McIntyre a augmenté son exposition à certaines devises asiatiques, notamment le baht thaïlandais et le ringgit malaisien. La devise thaïlandaise a augmenté de 8 % en novembre, tandis que le ringgit s'est apprécié de 6 %.

Certains investisseurs pensent qu'il est peut-être trop tôt pour parier sur un retournement durable du dollar.

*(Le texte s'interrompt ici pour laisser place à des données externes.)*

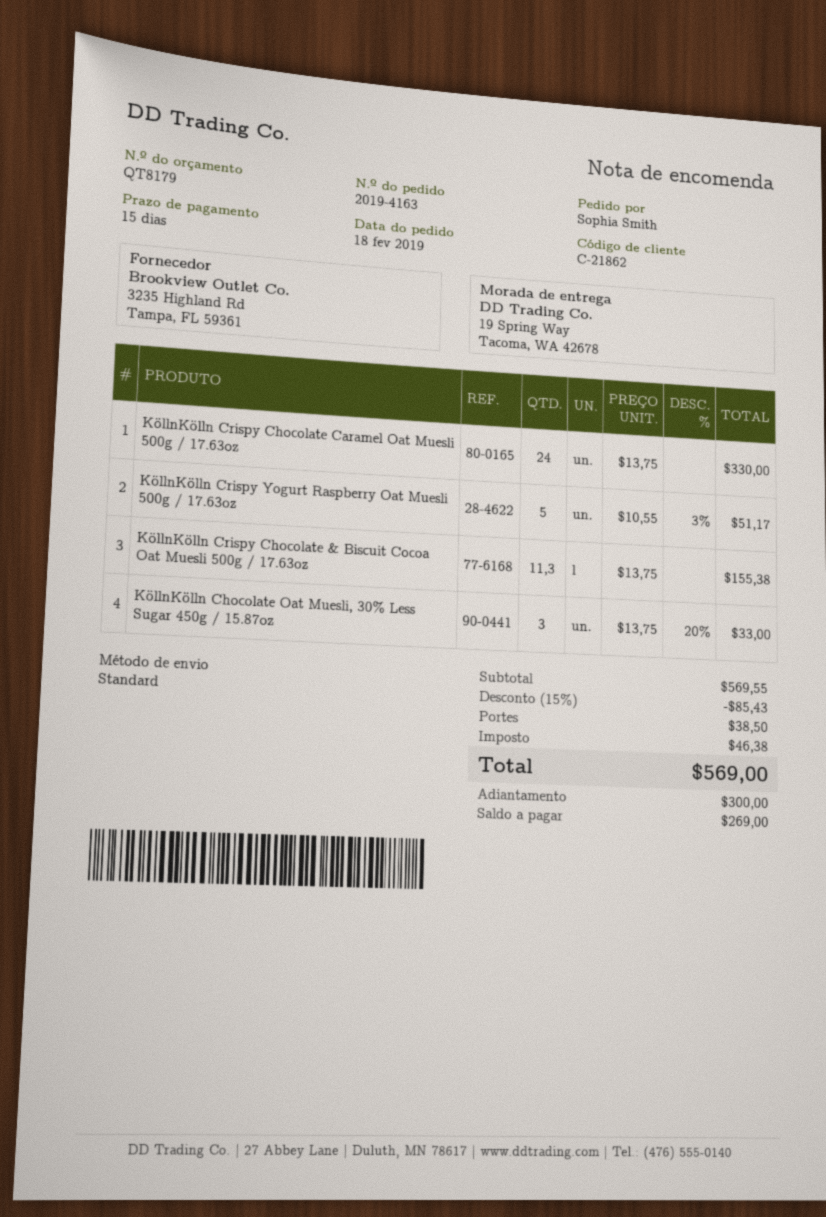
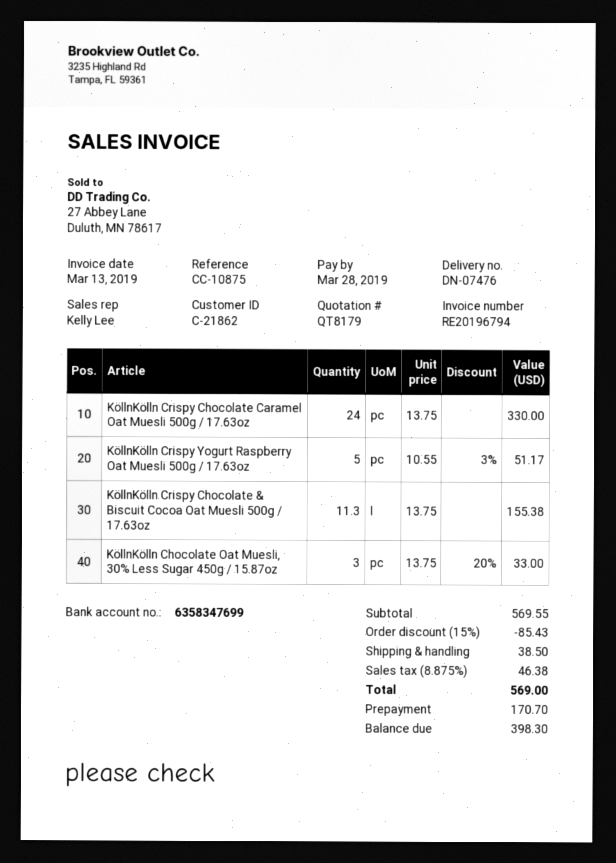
deposit: 300.00 -> 170.70
balance: 269.00 -> 398.30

Alors que le président de la Fed, Jerome Powell, a déclaré la semaine dernière qu'il était temps de ralentir le rythme des prochaines hausses des taux d'intérêt, la banque centrale pourrait augmenter les taux plus que prévu alors qu'elle lutte contre la pire inflation depuis des décennies.

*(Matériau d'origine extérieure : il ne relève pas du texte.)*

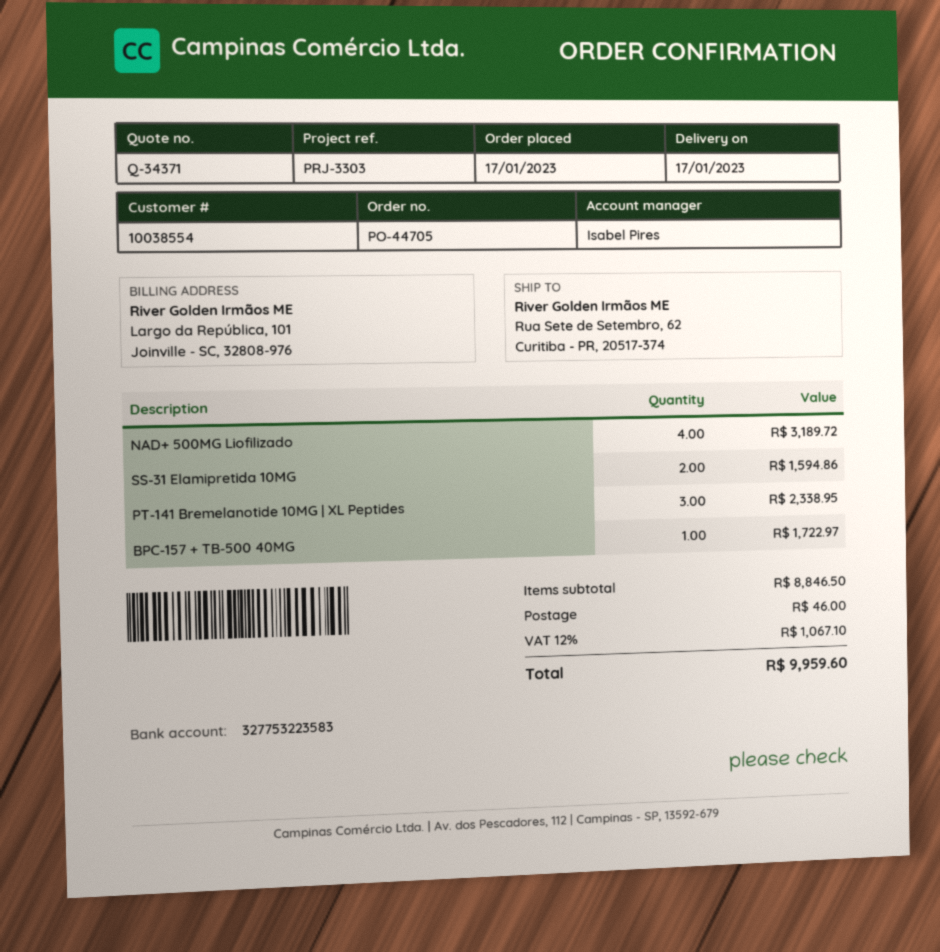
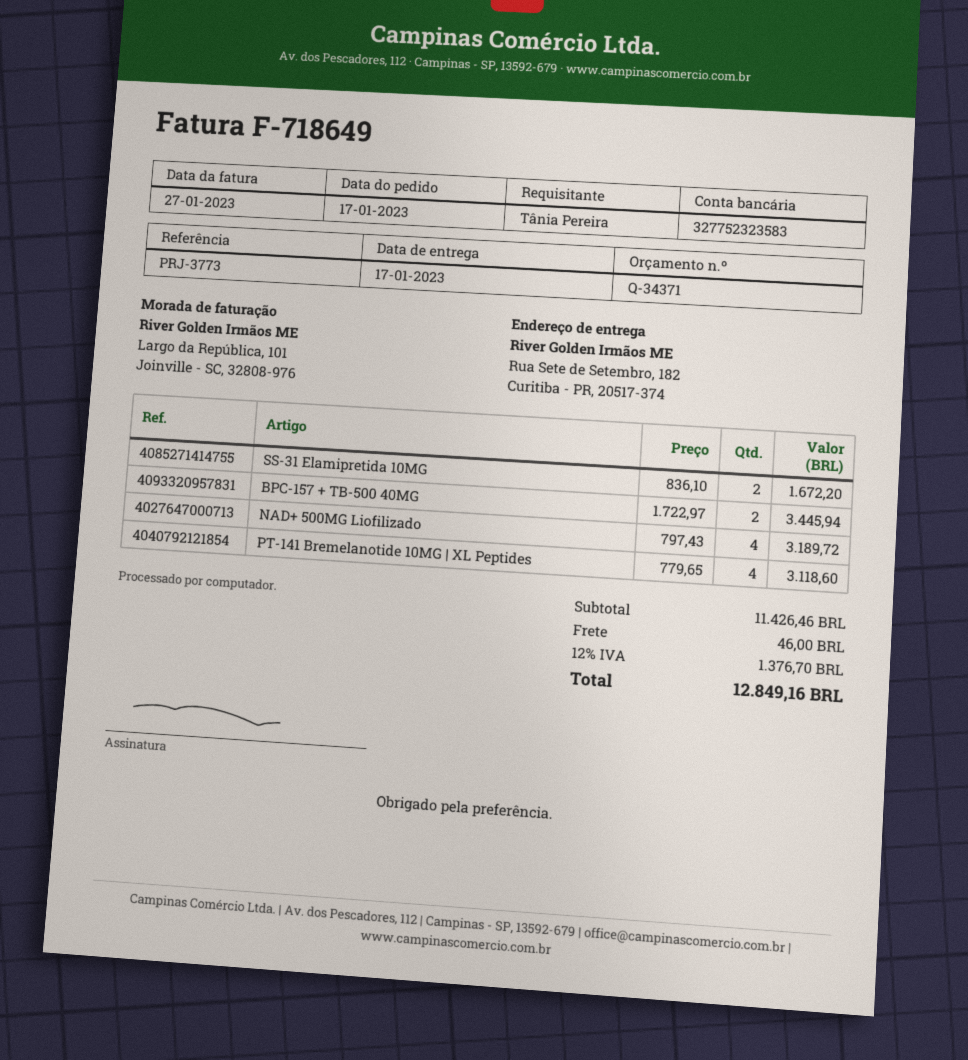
reference: PRJ-3303 -> PRJ-3773
bank account: 327753223583 -> 327752323583
ship to: Rua Sete de Setembro, 62, Curitiba - PR, 20517-374 -> Rua Sete de Setembro, 182, Curitiba - PR, 20517-374
SS-31 Elamipretida 10MG: 2 for 1594.86 -> 2 for 1672.20
PT-141 Bremelanotide 10MG | XL Peptides: 3 for 2338.95 -> 4 for 3118.60
BPC-157 + TB-500 40MG: 1 for 1722.97 -> 2 for 3445.94
subtotal: 8846.50 -> 11426.46
tax: 12% = 1067.10 -> 12% = 1376.70
total: 9959.60 -> 12849.16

Dans le même temps, des signes d'inflation tenace dans les données sur les prix à la consommation américains de la semaine prochaine pourraient relancer les paris sur la politique de faucon de la Fed et stimuler le dollar.

Les investisseurs s'attendent généralement à ce que la Fed relève ses taux de 50 points de base la semaine prochaine, après une série de hausses de 75 points de base.

À l'inverse, le resserrement des banques centrales dans le monde risque également de déclencher une récession mondiale, un scénario qui, selon certains, pourrait nuire aux devises des marchés émergents et favoriser le dollar.

Un ralentissement mondial "créerait une offre de valeurs refuges et limiterait la capacité de la plupart des devises sensibles au cycle à se reprendre face au dollar", a déclaré Aaron Hurd, gestionnaire de portefeuille senior, devises, chez State Street Global Advisors.

D'autres, cependant, parient que la réouverture de la Chine est de bon augure pour certaines devises des marchés émergents.

Carlos Fernandez-Aller, responsable du trading Global FX et EM Macro chez Bank of America, voit une éventuelle réouverture de la Chine stimuler le baht thaïlandais, qui, selon lui, bénéficiera d'une augmentation du tourisme.

Les analystes de la Société Générale, quant à eux, ont déclaré qu'un assouplissement des restrictions COVID de la Chine pourrait soutenir le rand sud-africain, prévoyant un gain de 18 % en termes de rendement total pour la devise de l'exportateur de matières premières l'année prochaine.

"L'amélioration des fondamentaux, des valorisations et des facteurs techniques plaide en faveur d'une meilleure performance des devises des pays émergents au cours de l'année prochaine", écrit-elle dans un récent rapport.